The Colonial Players is one of the region’s oldest continually operating non-professional theatre companies, marking its 70th anniversary this year. The very first production, “The Male Animal,” was mounted in 1949, with more than 400 following since that time.
As time has passed, so has CP’s scope. An old auto repair shop in Annapolis, purchased in 1955, is today the 180-seat arena theater where the company performs in the round. Each season consists of six shows including a musical, as well as a special holiday production outside of the regular season schedule.
Each season is selected from as many as 100 scripts read by a selection committee, with an eye toward a mix of classics and modern shows, as well as those that are most likely to attract a crowd. According to Artistic Director Beth Terranova, CP has a loyal and steady base of subscribers, many of whom have attended shows for decades. But CP is always trying to reach a broader audience.
This is especially important in a region with many community theatres. CP has a “sister theatre” in Annapolis Summer Garden Theater, which is active during CP’s “semi-dark” season. The two share props, equipment, volunteers, and talent.

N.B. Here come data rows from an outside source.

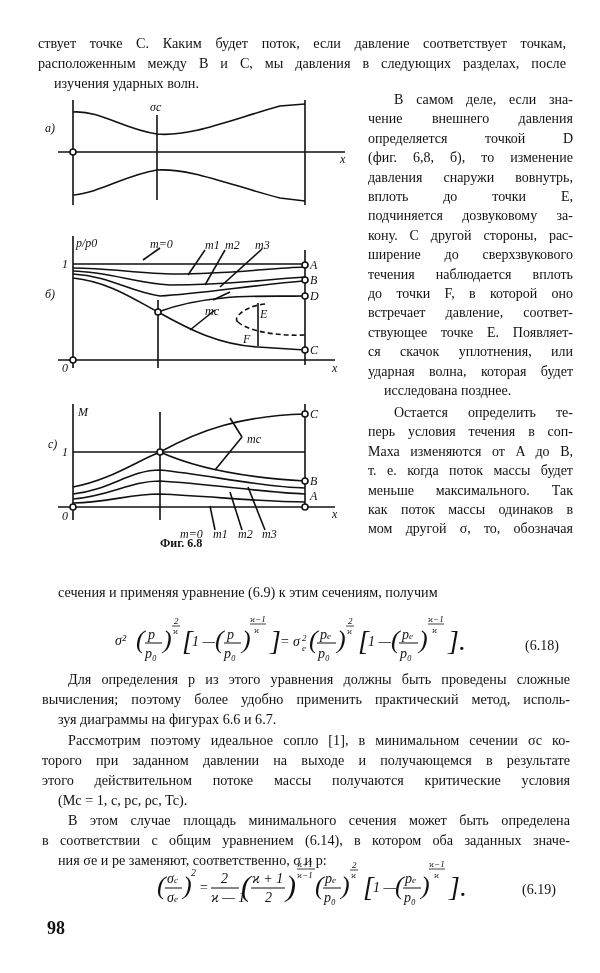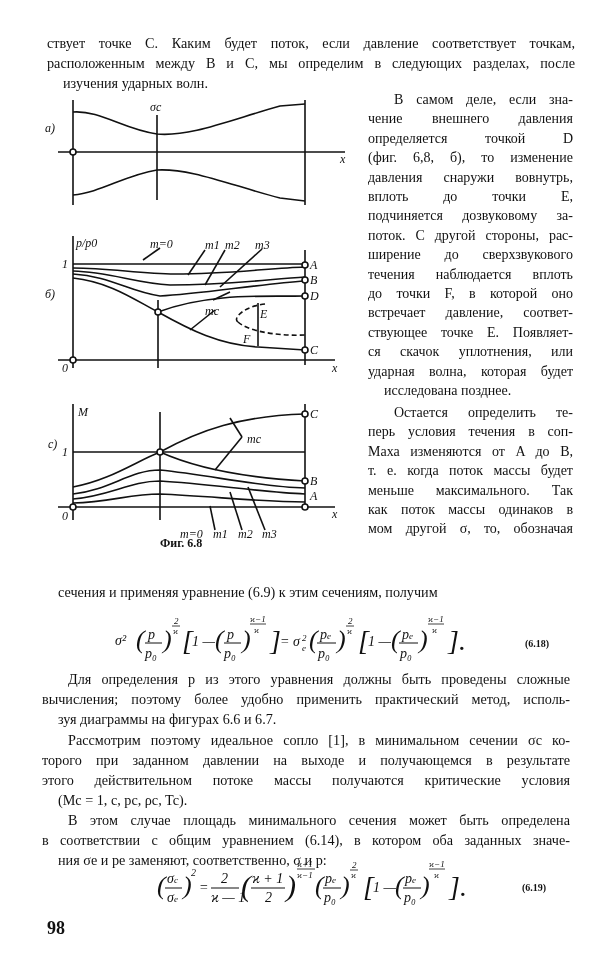"ствует точке C. Каким будет" div.txt { left: 47px -> 38px }
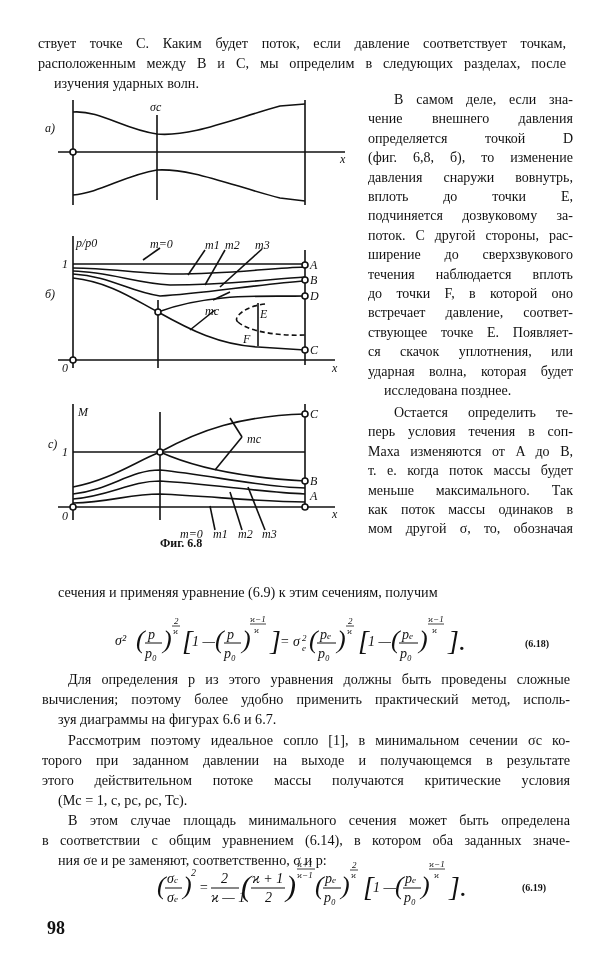"расположенным между B и C," span.line { text: определим -> давления }
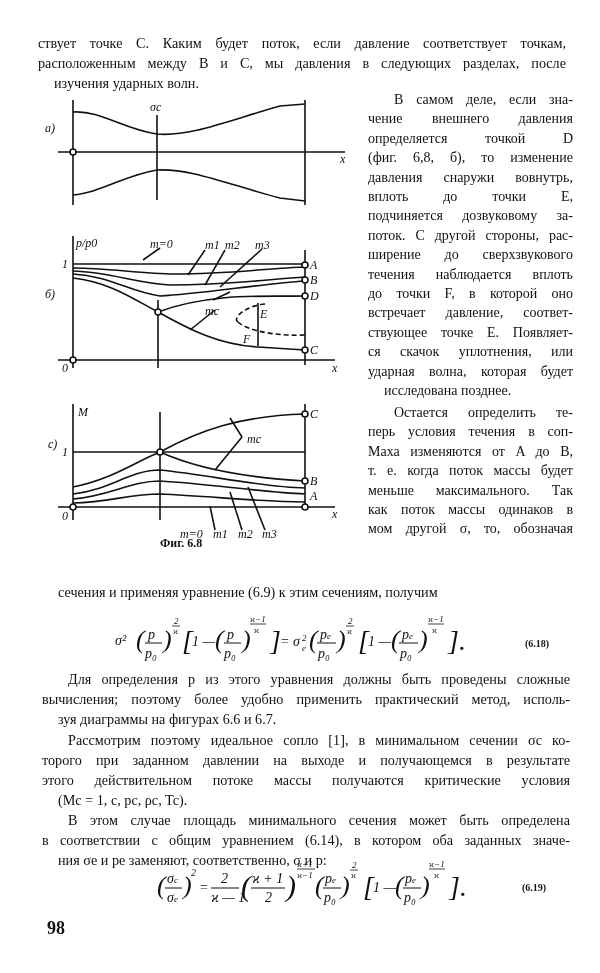"поток. С другой стороны, рас-" span.line { text: поток -> кону }
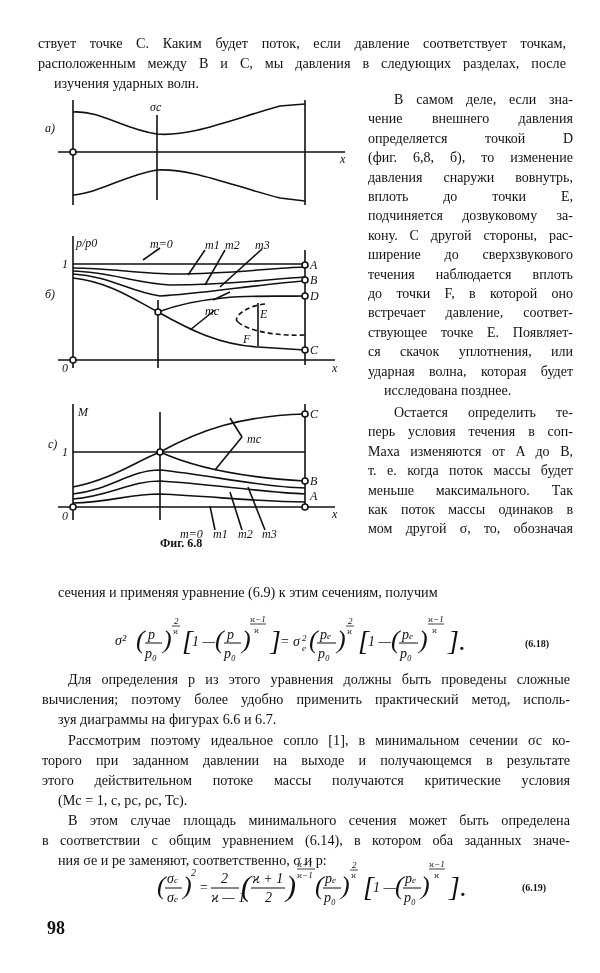"(6.18)" .eqnum { font-size: 10px -> 14px; font-weight: bold -> none }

While there are “many folks that return often to come and play with us,” Terranova said, CP does not have a core company and never pre-casts any roles. But such a long-standing company will have some regulars, including Edd Miller, an actor, director, and set designer for more than 30 years, and actor/director Ron Giddings, starring in the current production of “A New Brain.” Both are WATCH Award winners.
Terranova, who has been involved with the Colonial Players since 2003, lists 2008’s “Hauptmann,” 2012’s “Going to St. Ives,” and 2016’s “Who’s Afraid of Virginia Wolfe” as some of CP’s most successful shows. All three won the WATCH Award for Outstanding Production of a Play. CP’s last two musicals, 2017’s “Nine” and 2018’s “Lucky Stiff,” were CP’s first to be nominated for WATCH Awards for Outstanding Production of a Musical.
Like many other non-professional companies, CP’s biggest challenge is in finding production staff. “With six productions and a holiday show in each main season — not to mention various special summer productions — there is plenty of work behind the scenes and our ‘regulars’ get stretched pretty thin,” Terranova said. Many of those who do take on these roles return again and again, but schedules are busy and turnover is inevitable.
CP’s theatre-in-the-round format, which is somewhat rare in this region’s community theatre scene, can also be a challenge, particularly for actors who are not used to it. “Not only is our space an arena configuration, but it is also intimate, with the closest audience members just 30 inches from the playing space and on the same level,” Terranova said.
This combination of strengths and challenges works to the company’s advantage, according to Terranova. “As community theatres go, CP is the best-run operation I have ever been involved with,” she said.
The current season will close with the Agatha Christie mystery “Towards Zero,” opening May 31; the 71st season begins September 13 with “Arsenic and Old Lace.” The next season will also include Lucy Kirkwood’s “The Children” and the musical “Freaky Friday.”